#### WHAT IS REQUIRED
Could you set down the records below exactly as they are, with no pictures?

#### INFORMATION SHOWN
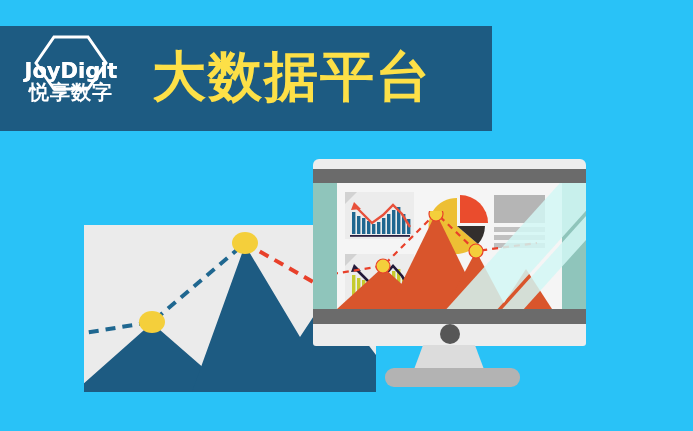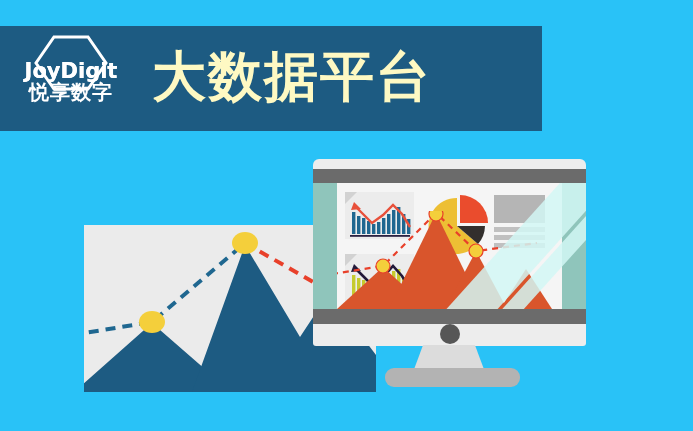--- a/index.html
+++ b/index.html
@@ -13,7 +13,7 @@
 
   
   .banner{
-    position:absolute;left:0;top:26px;width:542px;height:105px;
+    position:absolute;left:0;top:26px;width:492px;height:105px;
     background:#1d5b82;
     display:flex;align-items:center;
   }

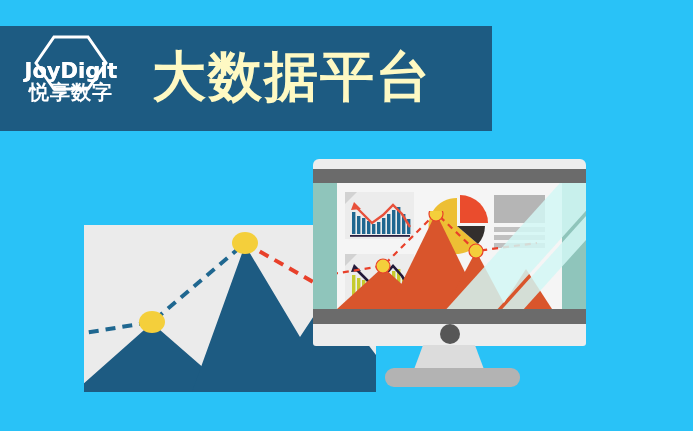--- a/index.html
+++ b/index.html
@@ -40,7 +40,7 @@
   }
   .banner-title{
     font-family:"DejaVu Sans","Liberation Sans",sans-serif;
-    font-weight:bold;color:#fef9c3;font-size:54px;letter-spacing:2px;
+    font-weight:bold;color:#fde047;font-size:54px;letter-spacing:2px;
     margin-left:22px;line-height:1;
     padding-bottom:4px;
   }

#### WRITTEN SOLUTION
--- a/index.html
+++ b/index.html
@@ -13,7 +13,7 @@
 
   
   .banner{
-    position:absolute;left:0;top:26px;width:542px;height:105px;
+    position:absolute;left:0;top:26px;width:492px;height:105px;
     background:#1d5b82;
     display:flex;align-items:center;
   }

--- a/index.html
+++ b/index.html
@@ -40,7 +40,7 @@
   }
   .banner-title{
     font-family:"DejaVu Sans","Liberation Sans",sans-serif;
-    font-weight:bold;color:#fef9c3;font-size:54px;letter-spacing:2px;
+    font-weight:bold;color:#fde047;font-size:54px;letter-spacing:2px;
     margin-left:22px;line-height:1;
     padding-bottom:4px;
   }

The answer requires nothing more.